Es sind Maßnahmen, die den Fußballfan im Allgemeinen und den Auswärtsfahrer im speziellen kriminalisieren. Einer konkreten Bedrohungslage würde das ja gerecht werden. Aber die gibt es nicht. Es ist ein skurriler Zustand, wenn man sich ausziehen und sein Fahrzeug verwüsten lassen muss, um ein Fußballspiel besuchen zu dürfen. Zumindest wenn man gleichzeitig komplett bekleidet in ein Flugzeug steigen darf. Oder zu einem Konzert gehen darf.

Der Fußball in Deutschland, ist nicht in einer Situation, die solche Maßnahmen erfordern würden. Es gibt kein signifikantes „Gewaltproblem“, sondern lediglich eine hysterische Diskussion um des Deutschen liebstes Kind. Es gibt auch kein bisschen mehr „Lebensgefahr“ in deutschen Stadien als sonst wo, auch wenn der Vorsitzende der Deutschen Polizeigewerkschaft seinerzeit eindringlich davor warnte.

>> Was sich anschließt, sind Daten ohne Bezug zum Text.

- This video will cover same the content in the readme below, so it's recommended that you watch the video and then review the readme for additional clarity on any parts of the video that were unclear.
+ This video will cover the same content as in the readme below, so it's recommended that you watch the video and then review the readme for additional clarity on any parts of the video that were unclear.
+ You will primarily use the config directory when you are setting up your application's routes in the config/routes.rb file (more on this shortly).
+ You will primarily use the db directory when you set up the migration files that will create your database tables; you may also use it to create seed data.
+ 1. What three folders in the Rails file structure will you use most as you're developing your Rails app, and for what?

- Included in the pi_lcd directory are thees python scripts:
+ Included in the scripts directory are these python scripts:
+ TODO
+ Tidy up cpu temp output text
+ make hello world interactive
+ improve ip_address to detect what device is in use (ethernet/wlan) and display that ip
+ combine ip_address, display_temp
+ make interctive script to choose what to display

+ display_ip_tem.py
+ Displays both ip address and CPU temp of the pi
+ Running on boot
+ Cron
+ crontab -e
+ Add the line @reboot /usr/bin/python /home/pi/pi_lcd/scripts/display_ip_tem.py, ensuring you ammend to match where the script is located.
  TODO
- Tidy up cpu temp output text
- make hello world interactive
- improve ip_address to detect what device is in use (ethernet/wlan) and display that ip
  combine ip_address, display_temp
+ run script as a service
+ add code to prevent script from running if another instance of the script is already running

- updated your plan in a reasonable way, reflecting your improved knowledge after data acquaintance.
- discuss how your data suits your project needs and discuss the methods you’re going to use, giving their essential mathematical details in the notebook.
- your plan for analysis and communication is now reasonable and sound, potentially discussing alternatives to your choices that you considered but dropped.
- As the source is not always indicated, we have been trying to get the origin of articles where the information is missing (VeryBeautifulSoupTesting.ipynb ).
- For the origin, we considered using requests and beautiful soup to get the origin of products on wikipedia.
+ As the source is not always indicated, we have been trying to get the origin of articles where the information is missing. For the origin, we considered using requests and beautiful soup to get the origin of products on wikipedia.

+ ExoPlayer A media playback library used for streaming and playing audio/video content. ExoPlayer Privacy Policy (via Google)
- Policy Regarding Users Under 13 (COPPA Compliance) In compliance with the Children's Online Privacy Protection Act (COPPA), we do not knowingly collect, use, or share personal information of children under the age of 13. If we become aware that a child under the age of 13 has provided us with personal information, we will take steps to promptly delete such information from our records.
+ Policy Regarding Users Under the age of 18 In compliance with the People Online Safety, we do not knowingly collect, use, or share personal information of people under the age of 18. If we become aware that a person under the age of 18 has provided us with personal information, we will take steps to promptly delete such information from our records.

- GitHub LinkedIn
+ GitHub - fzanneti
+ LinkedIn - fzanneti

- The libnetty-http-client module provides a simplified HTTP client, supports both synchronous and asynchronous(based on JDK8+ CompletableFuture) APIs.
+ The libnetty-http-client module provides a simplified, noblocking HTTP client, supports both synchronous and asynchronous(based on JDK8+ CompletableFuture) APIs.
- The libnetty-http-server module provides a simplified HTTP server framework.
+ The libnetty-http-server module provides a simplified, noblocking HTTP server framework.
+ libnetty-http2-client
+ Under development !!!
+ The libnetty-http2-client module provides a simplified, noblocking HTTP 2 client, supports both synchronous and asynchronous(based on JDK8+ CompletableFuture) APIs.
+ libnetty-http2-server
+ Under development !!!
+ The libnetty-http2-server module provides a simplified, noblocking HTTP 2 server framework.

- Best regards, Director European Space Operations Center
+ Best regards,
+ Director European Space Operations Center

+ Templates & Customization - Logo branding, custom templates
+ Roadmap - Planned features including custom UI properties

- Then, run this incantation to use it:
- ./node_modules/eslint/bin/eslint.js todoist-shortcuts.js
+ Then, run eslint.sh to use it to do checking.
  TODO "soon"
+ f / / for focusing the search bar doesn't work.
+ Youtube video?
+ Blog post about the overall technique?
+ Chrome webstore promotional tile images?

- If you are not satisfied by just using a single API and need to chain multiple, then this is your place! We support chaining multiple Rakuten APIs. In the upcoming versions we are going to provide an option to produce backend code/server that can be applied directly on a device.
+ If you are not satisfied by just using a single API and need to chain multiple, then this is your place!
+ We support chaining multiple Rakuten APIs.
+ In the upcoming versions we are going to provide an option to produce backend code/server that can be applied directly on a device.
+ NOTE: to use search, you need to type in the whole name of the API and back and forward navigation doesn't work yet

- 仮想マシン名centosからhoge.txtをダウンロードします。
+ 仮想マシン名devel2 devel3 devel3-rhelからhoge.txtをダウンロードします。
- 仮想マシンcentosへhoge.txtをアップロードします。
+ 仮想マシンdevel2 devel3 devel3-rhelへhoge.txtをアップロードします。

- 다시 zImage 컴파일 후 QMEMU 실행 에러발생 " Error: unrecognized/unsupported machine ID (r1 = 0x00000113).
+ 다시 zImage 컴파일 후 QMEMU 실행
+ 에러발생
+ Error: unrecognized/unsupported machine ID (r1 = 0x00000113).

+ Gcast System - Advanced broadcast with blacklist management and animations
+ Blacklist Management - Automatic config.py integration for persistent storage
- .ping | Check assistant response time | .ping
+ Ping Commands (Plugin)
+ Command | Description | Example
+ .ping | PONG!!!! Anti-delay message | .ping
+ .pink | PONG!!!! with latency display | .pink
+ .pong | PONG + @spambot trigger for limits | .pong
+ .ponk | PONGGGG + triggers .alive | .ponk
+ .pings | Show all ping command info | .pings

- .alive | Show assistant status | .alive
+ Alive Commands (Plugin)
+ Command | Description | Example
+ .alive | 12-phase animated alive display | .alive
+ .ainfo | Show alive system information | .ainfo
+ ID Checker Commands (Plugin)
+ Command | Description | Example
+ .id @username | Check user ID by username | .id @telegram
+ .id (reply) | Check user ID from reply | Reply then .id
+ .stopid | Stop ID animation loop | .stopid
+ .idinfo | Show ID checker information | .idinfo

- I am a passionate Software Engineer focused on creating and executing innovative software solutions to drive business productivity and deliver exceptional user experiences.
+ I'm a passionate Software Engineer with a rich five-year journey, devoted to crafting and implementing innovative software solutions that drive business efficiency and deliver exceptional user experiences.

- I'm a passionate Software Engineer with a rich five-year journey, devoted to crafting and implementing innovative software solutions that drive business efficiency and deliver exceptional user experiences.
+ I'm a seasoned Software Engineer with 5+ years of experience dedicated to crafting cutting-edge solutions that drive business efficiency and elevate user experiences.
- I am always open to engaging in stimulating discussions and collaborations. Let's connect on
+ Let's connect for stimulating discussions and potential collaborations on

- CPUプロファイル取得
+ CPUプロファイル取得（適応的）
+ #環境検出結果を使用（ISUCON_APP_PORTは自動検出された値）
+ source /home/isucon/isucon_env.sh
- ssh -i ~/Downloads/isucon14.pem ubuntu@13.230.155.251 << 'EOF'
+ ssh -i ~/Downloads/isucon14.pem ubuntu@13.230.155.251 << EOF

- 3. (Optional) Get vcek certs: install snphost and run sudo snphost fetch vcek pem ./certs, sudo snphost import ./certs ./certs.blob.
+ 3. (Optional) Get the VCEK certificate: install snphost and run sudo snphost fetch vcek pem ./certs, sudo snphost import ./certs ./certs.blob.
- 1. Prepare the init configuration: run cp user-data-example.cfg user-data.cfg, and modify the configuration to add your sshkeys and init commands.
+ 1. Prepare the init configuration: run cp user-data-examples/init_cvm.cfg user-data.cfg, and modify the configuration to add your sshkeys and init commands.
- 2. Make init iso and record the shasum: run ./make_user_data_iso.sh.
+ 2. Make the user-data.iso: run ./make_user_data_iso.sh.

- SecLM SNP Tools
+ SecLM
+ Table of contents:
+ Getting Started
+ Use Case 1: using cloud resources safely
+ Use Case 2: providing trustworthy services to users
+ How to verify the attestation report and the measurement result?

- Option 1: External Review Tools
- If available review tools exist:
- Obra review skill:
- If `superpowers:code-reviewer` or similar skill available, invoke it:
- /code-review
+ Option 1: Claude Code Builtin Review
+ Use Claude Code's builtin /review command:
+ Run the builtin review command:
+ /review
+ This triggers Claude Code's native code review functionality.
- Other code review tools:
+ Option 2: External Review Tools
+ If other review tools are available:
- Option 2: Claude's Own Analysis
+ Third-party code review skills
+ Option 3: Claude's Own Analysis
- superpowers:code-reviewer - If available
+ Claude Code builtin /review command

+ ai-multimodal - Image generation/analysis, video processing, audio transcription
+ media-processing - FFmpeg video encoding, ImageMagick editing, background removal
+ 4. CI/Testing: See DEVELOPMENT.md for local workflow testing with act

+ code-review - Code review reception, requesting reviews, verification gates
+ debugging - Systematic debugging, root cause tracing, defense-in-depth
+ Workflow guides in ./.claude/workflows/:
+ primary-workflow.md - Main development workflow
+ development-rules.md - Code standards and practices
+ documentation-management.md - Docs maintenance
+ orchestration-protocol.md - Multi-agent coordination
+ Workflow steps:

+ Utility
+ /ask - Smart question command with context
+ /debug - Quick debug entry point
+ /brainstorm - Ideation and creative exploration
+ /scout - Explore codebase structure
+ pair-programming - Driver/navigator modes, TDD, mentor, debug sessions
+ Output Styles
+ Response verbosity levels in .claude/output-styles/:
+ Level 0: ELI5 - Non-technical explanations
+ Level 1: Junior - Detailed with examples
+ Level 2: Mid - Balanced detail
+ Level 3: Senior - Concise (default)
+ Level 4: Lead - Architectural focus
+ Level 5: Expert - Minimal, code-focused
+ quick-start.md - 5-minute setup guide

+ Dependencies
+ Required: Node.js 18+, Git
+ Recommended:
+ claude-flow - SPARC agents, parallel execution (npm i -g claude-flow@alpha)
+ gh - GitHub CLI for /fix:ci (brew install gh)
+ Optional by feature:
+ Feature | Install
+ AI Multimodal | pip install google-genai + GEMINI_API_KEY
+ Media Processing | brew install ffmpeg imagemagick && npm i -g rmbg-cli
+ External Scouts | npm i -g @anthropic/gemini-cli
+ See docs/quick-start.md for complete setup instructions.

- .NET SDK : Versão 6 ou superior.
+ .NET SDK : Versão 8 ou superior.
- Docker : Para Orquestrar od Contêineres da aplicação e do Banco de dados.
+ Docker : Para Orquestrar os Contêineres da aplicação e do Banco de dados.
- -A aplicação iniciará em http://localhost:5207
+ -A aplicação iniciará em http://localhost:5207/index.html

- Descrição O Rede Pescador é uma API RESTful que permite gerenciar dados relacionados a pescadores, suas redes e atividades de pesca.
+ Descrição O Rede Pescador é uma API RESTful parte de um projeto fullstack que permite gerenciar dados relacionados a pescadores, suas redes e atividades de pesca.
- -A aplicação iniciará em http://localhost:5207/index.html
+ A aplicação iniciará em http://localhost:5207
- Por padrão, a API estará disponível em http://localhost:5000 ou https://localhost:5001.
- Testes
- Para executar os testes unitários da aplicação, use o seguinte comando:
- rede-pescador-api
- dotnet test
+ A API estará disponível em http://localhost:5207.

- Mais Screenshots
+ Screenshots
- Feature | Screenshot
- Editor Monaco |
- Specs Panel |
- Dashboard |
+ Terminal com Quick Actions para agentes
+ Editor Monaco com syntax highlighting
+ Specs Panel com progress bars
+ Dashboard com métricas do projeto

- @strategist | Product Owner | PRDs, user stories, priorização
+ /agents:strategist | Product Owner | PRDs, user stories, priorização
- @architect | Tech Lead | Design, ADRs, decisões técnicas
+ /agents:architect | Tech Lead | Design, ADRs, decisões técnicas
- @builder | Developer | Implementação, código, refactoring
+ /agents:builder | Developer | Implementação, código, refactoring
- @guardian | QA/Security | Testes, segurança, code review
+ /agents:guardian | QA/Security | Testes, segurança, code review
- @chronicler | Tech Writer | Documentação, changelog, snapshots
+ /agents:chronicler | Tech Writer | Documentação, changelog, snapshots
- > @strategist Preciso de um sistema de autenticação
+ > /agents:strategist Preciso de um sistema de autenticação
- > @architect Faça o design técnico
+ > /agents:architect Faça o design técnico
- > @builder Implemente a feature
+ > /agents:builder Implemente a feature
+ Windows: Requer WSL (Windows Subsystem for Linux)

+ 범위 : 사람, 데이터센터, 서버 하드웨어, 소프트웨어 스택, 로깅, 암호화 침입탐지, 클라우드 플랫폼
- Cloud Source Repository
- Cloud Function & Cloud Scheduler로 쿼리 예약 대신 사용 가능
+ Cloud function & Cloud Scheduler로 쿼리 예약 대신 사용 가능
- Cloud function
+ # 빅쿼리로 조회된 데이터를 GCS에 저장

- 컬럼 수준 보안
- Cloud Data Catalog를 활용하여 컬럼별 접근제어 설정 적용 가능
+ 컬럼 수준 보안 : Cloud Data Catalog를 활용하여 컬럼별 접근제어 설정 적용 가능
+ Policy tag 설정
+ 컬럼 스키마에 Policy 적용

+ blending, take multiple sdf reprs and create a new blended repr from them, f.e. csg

Ein solches Vorgehen zum jetzigen Zeitpunkt ist zudem mehr als eine simple Durchsetzung neuer Methoden. Es ist vor allem ein falsches Signal, angesichts dessen die Worte von Reiner Rauball für einen betroffenen Fan wie Hohn klingen müssen. Es kann nicht sein, das Menschen, die ein Fußballspiel sehen wollen, sich behandeln lassen müssen wie Schwerverbrecher. Es sind Aktionen, die sicherlich kein Verständnis finden werden. Und damit alles andere als das, was die Polizei gerne als „Deeskalationsstrategie“ beschreibt. Eher sind sie das Gegenteil davon.

„Ich wünsche mir, dass die Vereine den Dialog mit den Fans vor Ort weiterführen“, sagte Herr Rauball. Die Frage, wie man mit solchen Maßnahmen eine Dialogbereitschaft fördern will, muss erlaubt sein.